The method "desk" is the one to be used when the published calibration relationship is of the form lm(sample_value ~ source_value) and the method "desk_inverse" is the one to be used when the published calibration relationship is of the form lm(source_value ~ sample_value). Do make sure you are using the correct alternative. Note that the model used for the published calibration must be a linear regression (LM) and not a reduced major axis regression (RMA). If you use parameter values stemming from a RMA, the assignment will most likely be biased.

Both methods require five metrics to work at their best: the intercept and slope of a calibration relationship, the standard errors (SE) associated to them, and the residual variance (not SD). For statistical reasons, the method "desk" is more flexible than the method "desk_inverse" and can still work (in the sense of running, but the reliability of the assignments will get worse) if the SEs and/or the residual variance is not provided. For the method "desk_inverse" all metrics are unfortunately necessary.

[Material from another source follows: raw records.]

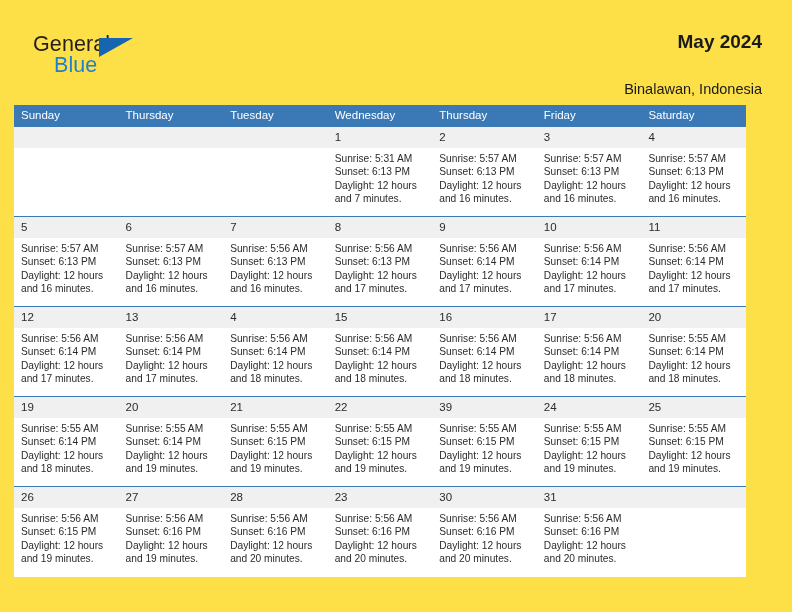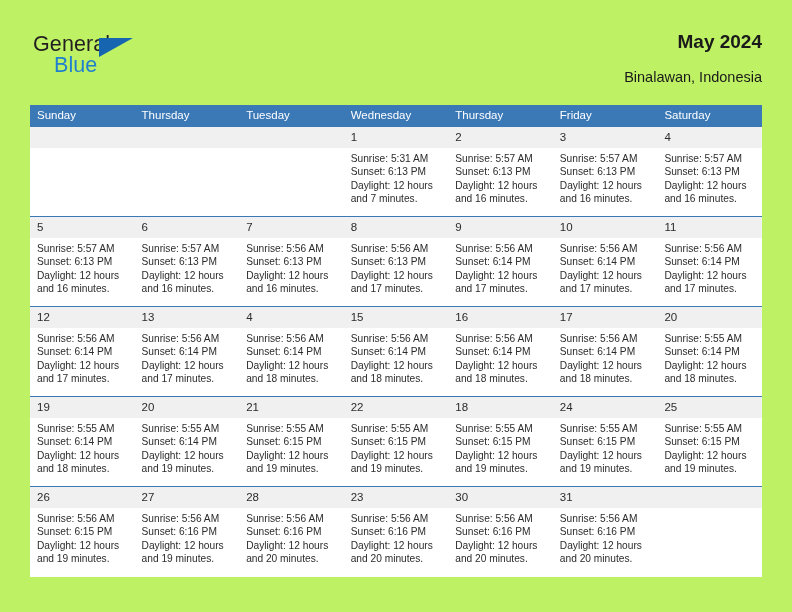--- a/index.html
+++ b/index.html
@@ -14,7 +14,7 @@
     position: relative;
     width: 792px;
     height: 612px;
-    background: #bef264;
+    background: #fde047;
   }
 
   

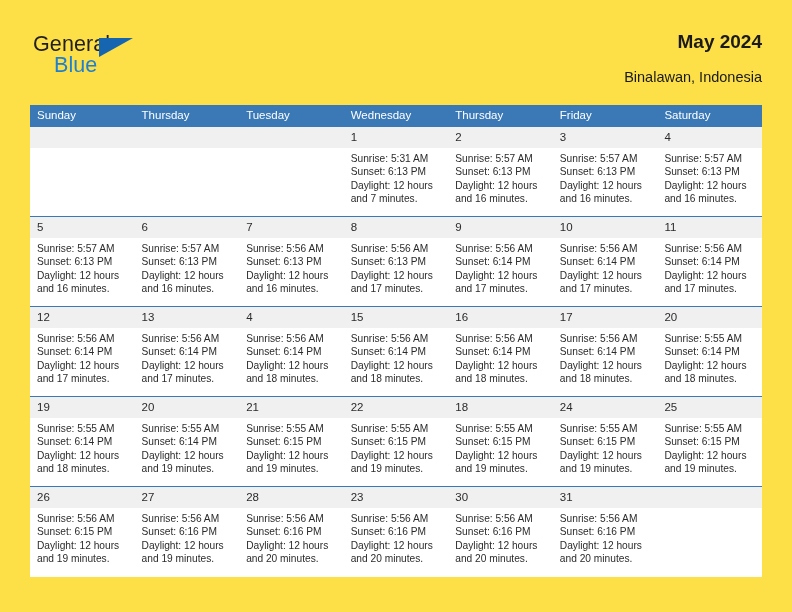--- a/index.html
+++ b/index.html
@@ -76,7 +76,7 @@
     font-size: 14.5px;
     color: #1a1a1a;
     line-height: 22px;
-    margin-top: 8px;
+    margin-top: 20px;
     white-space: nowrap;
   }
 

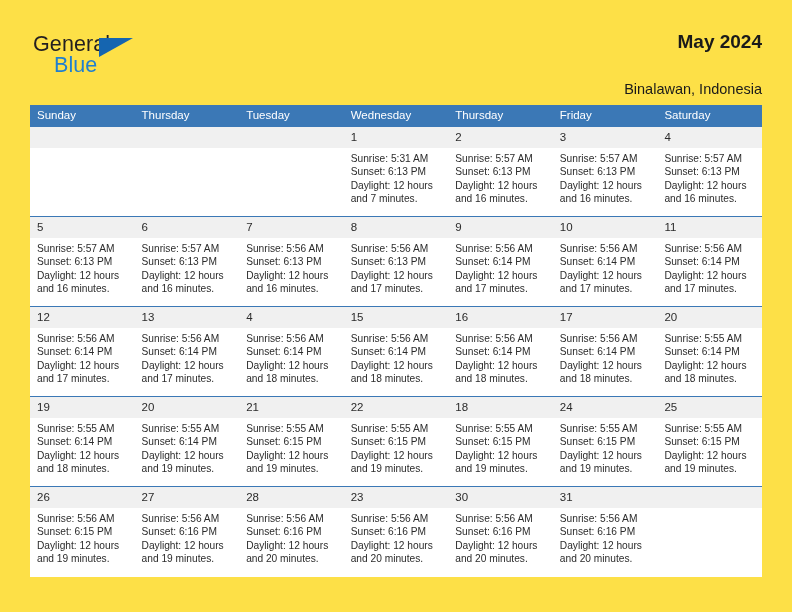--- a/index.html
+++ b/index.html
@@ -83,7 +83,7 @@
   
   .cal {
     position: absolute;
-    left: 30px;
+    left: 14px;
     top: 105px;
     width: 732px;
     border-collapse: collapse;

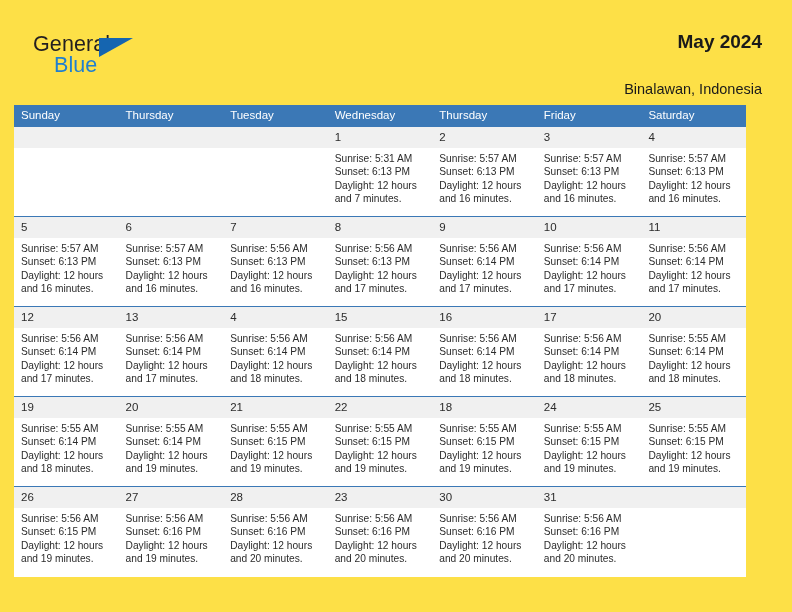--- a/index.html
+++ b/index.html
@@ -377,7 +377,7 @@
             </div>
           </td>
           <td>
-            <span class="daynum">18</span>
+            <span class="daynum">39</span>
             <div class="details">
               <div>Sunrise: 5:55 AM</div>
               <div>Sunset: 6:15 PM</div>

Don't expect miracles: even if the "desk" method is used together with its five parameters, the assignment will still suffer from the same limitations as those impacting the method "lab" usage number 3. If less than five parameters are provided, further assumptions are made and this comes with a cost: again, it can bias the assignment and bias the confidence region. For these reasons, we were tempted to use method = "dirty" instead of method = "desk"... but we chickened out since we predicted that users would then refrain from mentioning the method they used in publications...

Note that if the provided slope is set to 0 and an intercept is considered, the calibration methods actually corresponds to the simple consideration of a fractionation factor.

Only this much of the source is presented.